Rockdelux
- Editor: Santi Carrillo
- Categories: Music
- Frequency: Monthly
- First issue: 1 November 1984
- Country: Spain
- Based in: Barcelona
- Language: Spanish
- Website: http://www.rockdelux.com
- ISSN: 1138-2864

= Rockdelux =

Spanish music magazine

Rockdelux is a Spanish music magazine.

==History and profile==
Rockdelux was first published in November 1984, and celebrated its 200th edition in October 2002, when it released a list of the 200 greatest international albums of all time, according to the magazine's staff. Rockdeluxs brief was to serve a specific section of the public who are passionate about music, and its focus was on new and more alternative artists from both Spain and the outside world (termed "international").

It had an extensive review section, covering mainly new musical releases and re-releases, but also covered other music-related subjects such as live concerts and videos and featured reviews of new books and graphic novels. Unlike many other review sections in popular magazines, it eschewed the trend of giving a numerical value to each review, which are purely composed of written text summing up the release's values.

From 1987 Santi Carrillo was the editor-in-chief of the magazine. Rockdelux was the recipient of various awards for music publication of the year from such organisations as Radio 3, Cadena SER and Iberpop amongst others.

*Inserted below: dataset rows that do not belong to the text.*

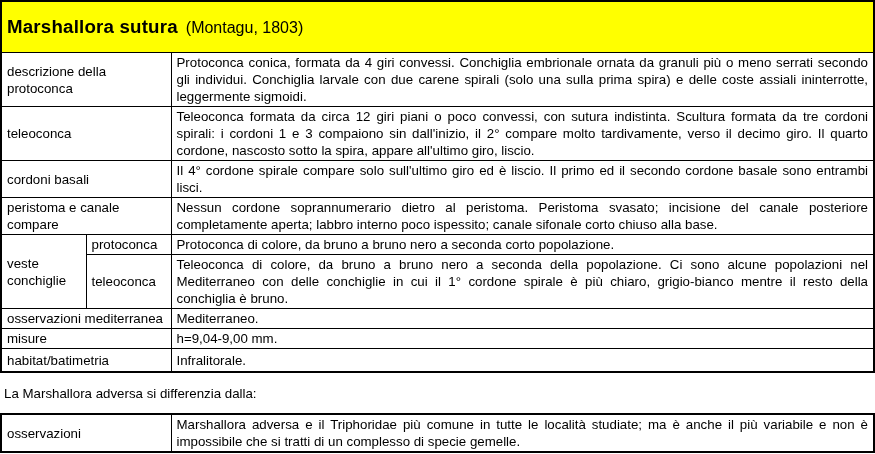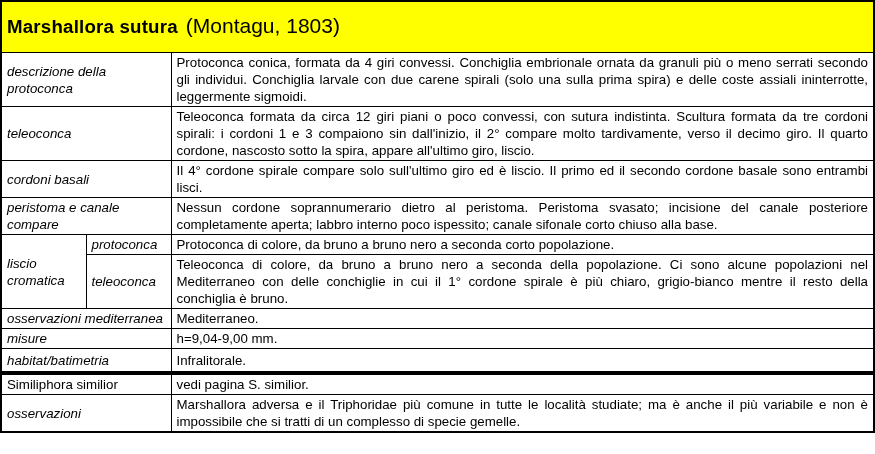--- a/index.html
+++ b/index.html
@@ -44,7 +44,7 @@
     letter-spacing: 0.2px;
   }
   .title-author {
-    font-size: 21px;
+    font-size: 16px;
     font-weight: normal;
     margin-left: 8px;
   }

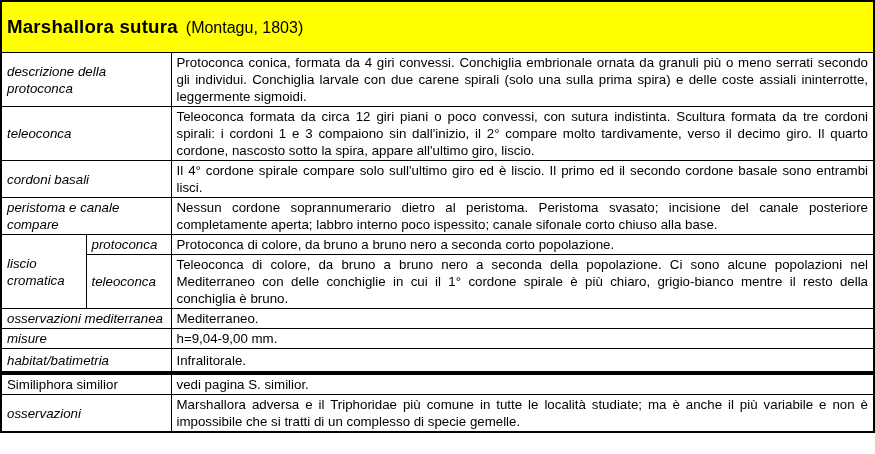--- a/index.html
+++ b/index.html
@@ -49,7 +49,6 @@
     margin-left: 8px;
   }
   .lbl {
-    font-style: italic;
   }
   .lbl-plain {
     font-style: normal;

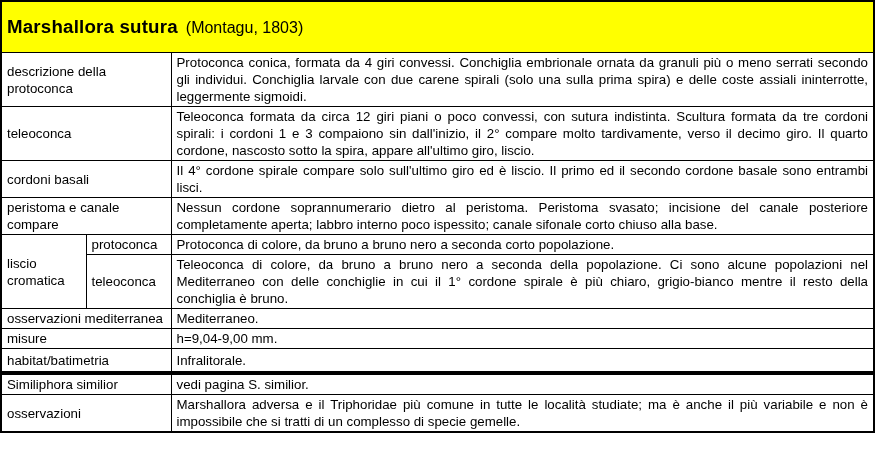--- a/index.html
+++ b/index.html
@@ -106,7 +106,7 @@
       <td class="content">Nessun cordone soprannumerario dietro al peristoma. Peristoma svasato; incisione del canale posteriore completamente aperta; labbro interno poco ispessito; canale sifonale corto chiuso alla base.</td>
     </tr>
     <tr class="row-single">
-      <td rowspan="2" class="lbl">liscio cromatica</td>
+      <td rowspan="2" class="lbl">veste conchiglie</td>
       <td class="lbl">protoconca</td>
       <td class="content-single">Protoconca di colore, da bruno a bruno nero a seconda corto popolazione.</td>
     </tr>

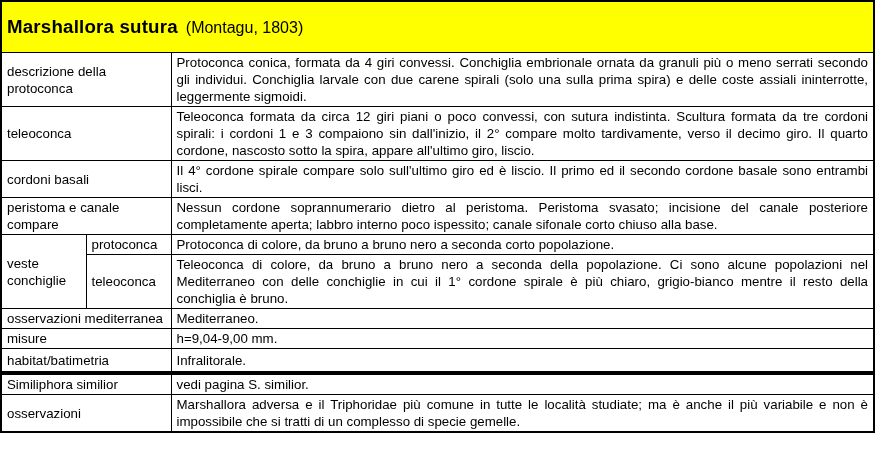--- a/index.html
+++ b/index.html
@@ -129,6 +129,7 @@
   </tbody>
     </table>
 
+  <div class="note">La Marshallora adversa si differenzia dalla:</div>
 
   <table>
     <colgroup>

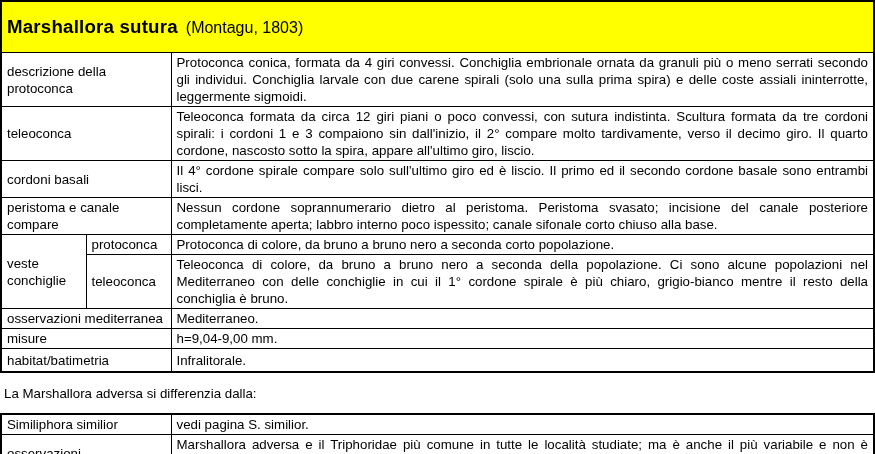--- a/index.html
+++ b/index.html
@@ -137,10 +137,6 @@
         <col style="width:703px">
     </colgroup>
     <tbody>
-        <tr class="row-single">
-      <td class="lbl-plain">Similiphora similior</td>
-      <td class="content-single">vedi pagina S. similior.</td>
-    </tr>
     <tr>
       <td class="lbl">osservazioni</td>
       <td class="content">Marshallora adversa e il Triphoridae più comune in tutte le località studiate; ma è anche il più variabile e non è impossibile che si tratti di un complesso di specie gemelle.</td>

In April 1999, Rockdelux began to issue complimentary CDs as a gift with the magazine, each one generally acting as a sampler for a particular record label, such as Warp Records, Fierce Panda Records and Sub Pop records.

The final issue (#394) was published in May 2020. In December 2020, Rockdelux was bought by Primavera Sound, who relaunched the magazine as a digital publication under a subscription model. The magazine is still led by Santi Carrillo, with a reduced original staff.